(DATA TO EXAMINE)
----

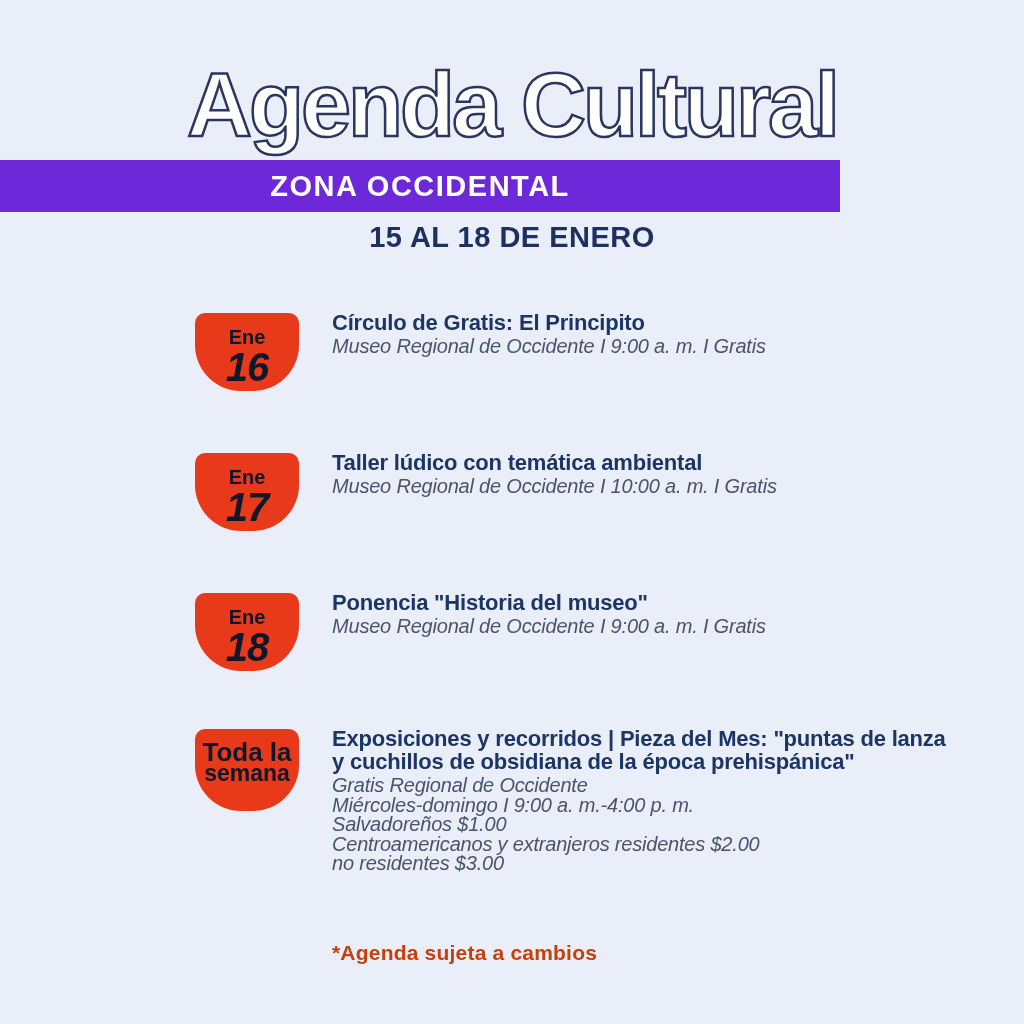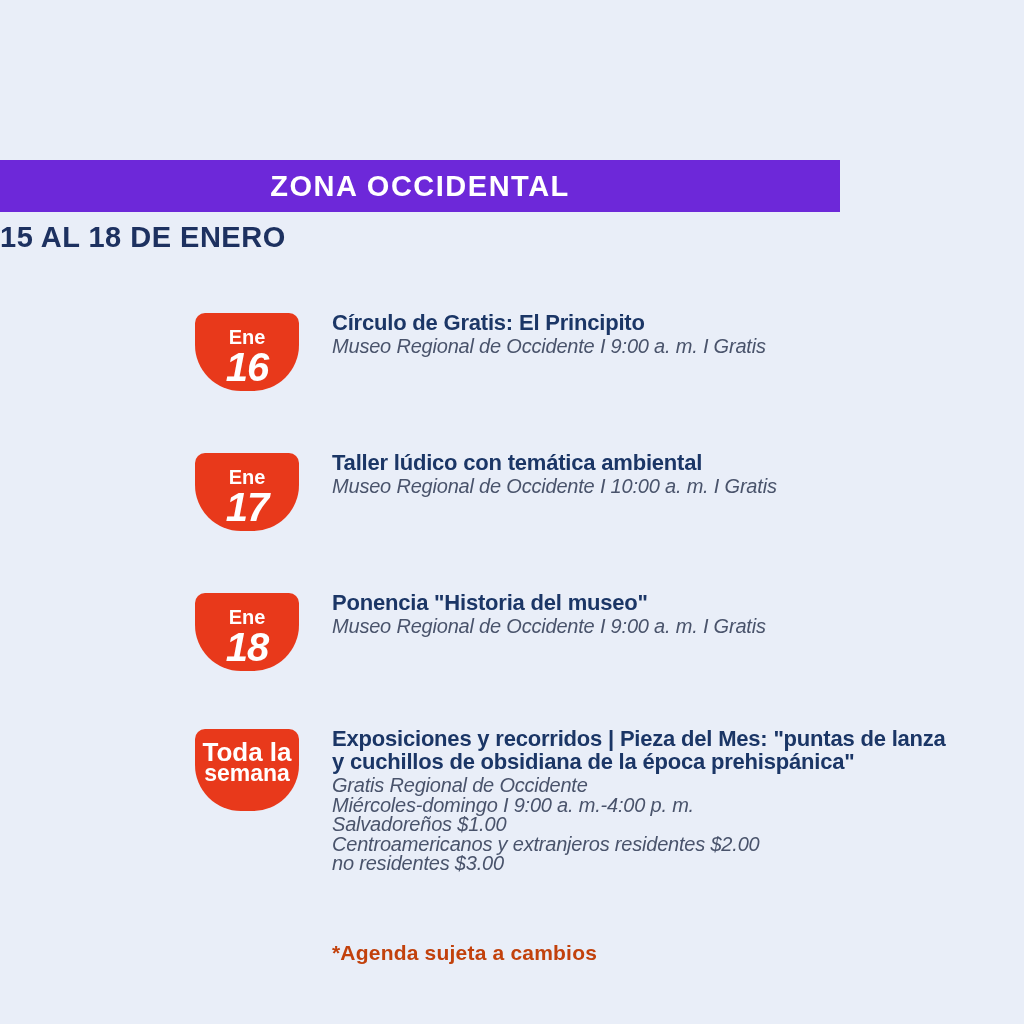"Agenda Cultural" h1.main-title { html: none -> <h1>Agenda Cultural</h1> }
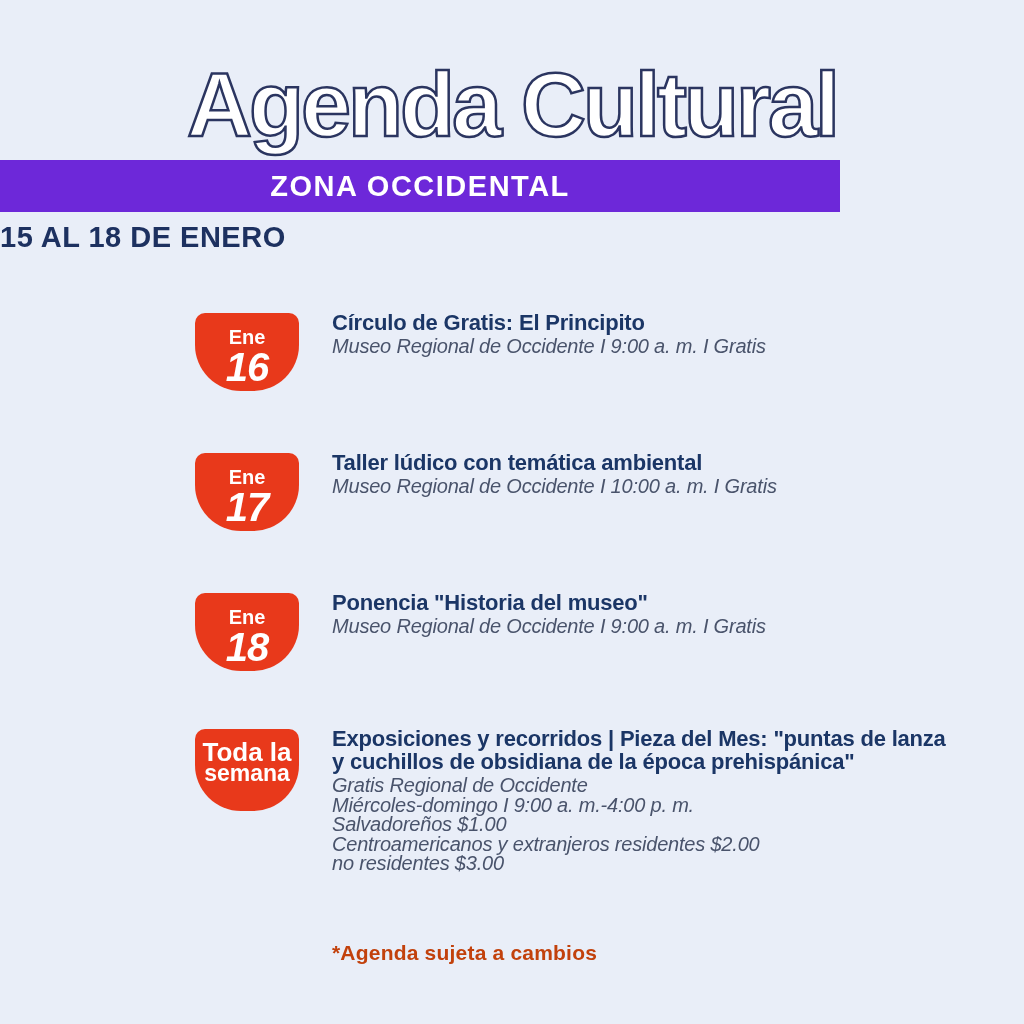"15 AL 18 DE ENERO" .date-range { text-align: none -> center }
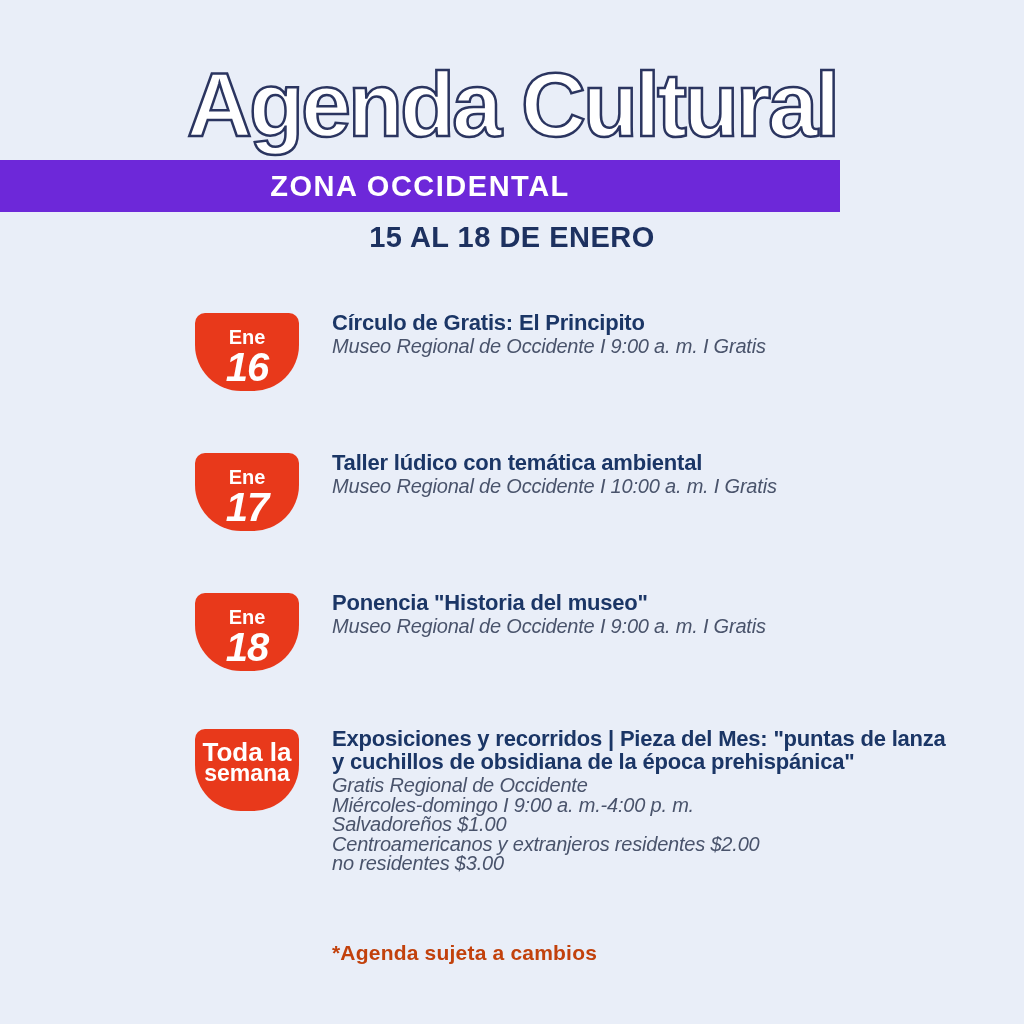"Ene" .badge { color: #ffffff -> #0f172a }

----

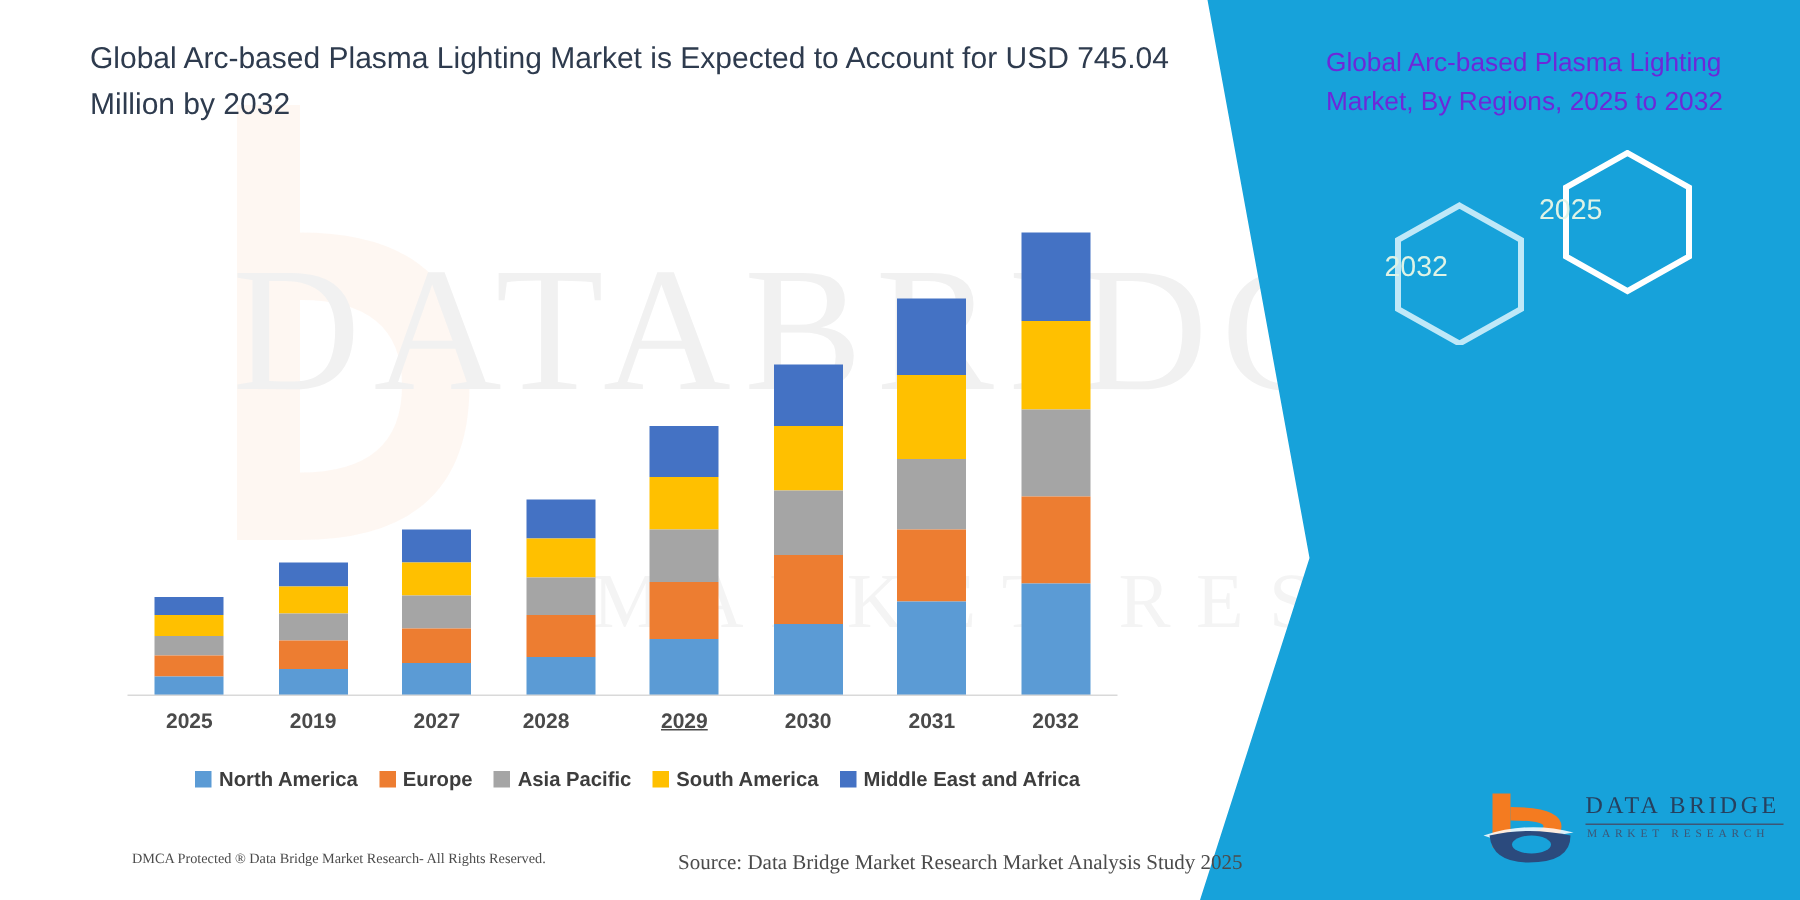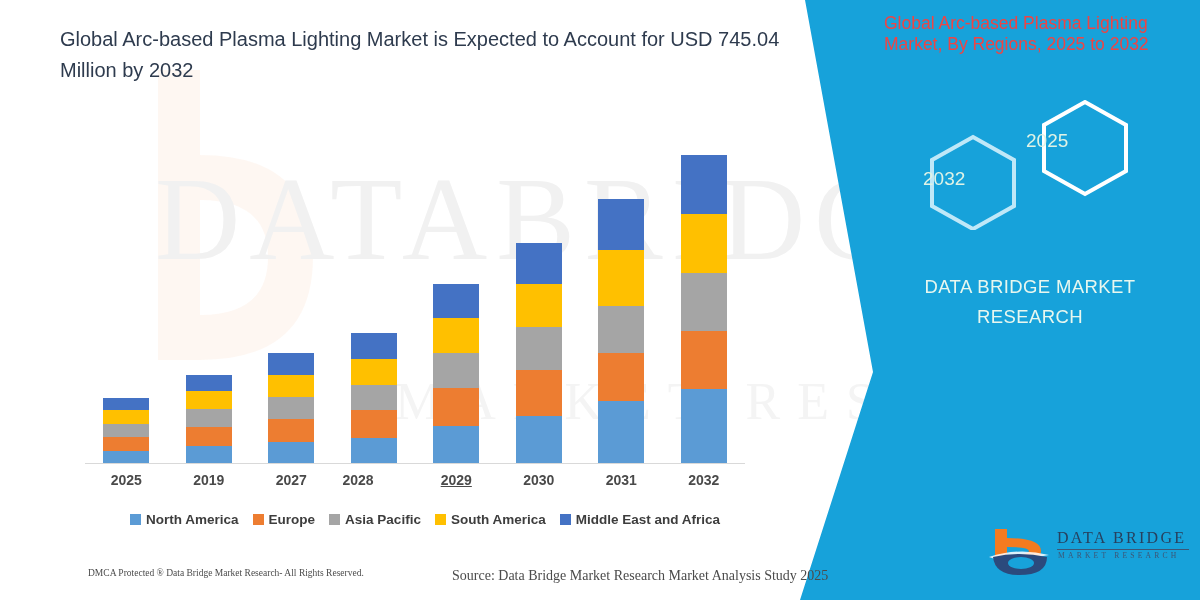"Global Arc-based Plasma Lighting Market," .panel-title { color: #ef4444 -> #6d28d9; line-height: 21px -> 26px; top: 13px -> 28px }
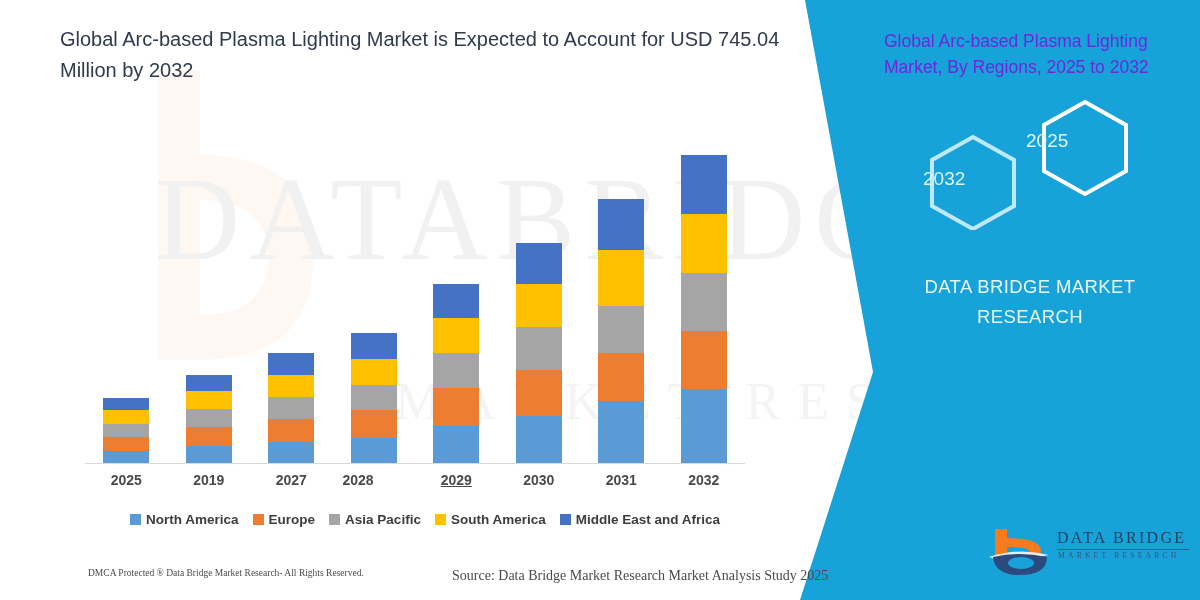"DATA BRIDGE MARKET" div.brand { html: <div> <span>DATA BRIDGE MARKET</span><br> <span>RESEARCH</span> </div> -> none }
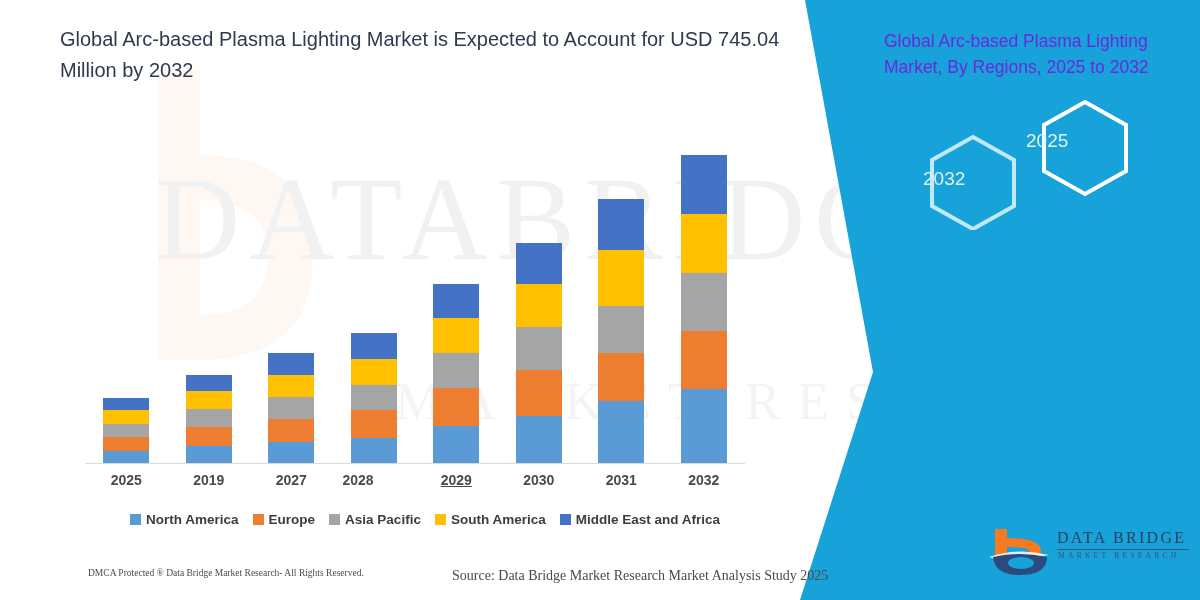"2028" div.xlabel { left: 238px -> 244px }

----

(WORK TO COMPLETE) Print, word for word, the lines above that run from the line containing "html: none ->" to the line containing "color: #ffffff ->", both included. Keep the pictures out.

(EXERCISE RESULT)
"Agenda Cultural" h1.main-title { html: none -> <h1>Agenda Cultural</h1> }
"15 AL 18 DE ENERO" .date-range { text-align: none -> center }
"Ene" .badge { color: #ffffff -> #0f172a }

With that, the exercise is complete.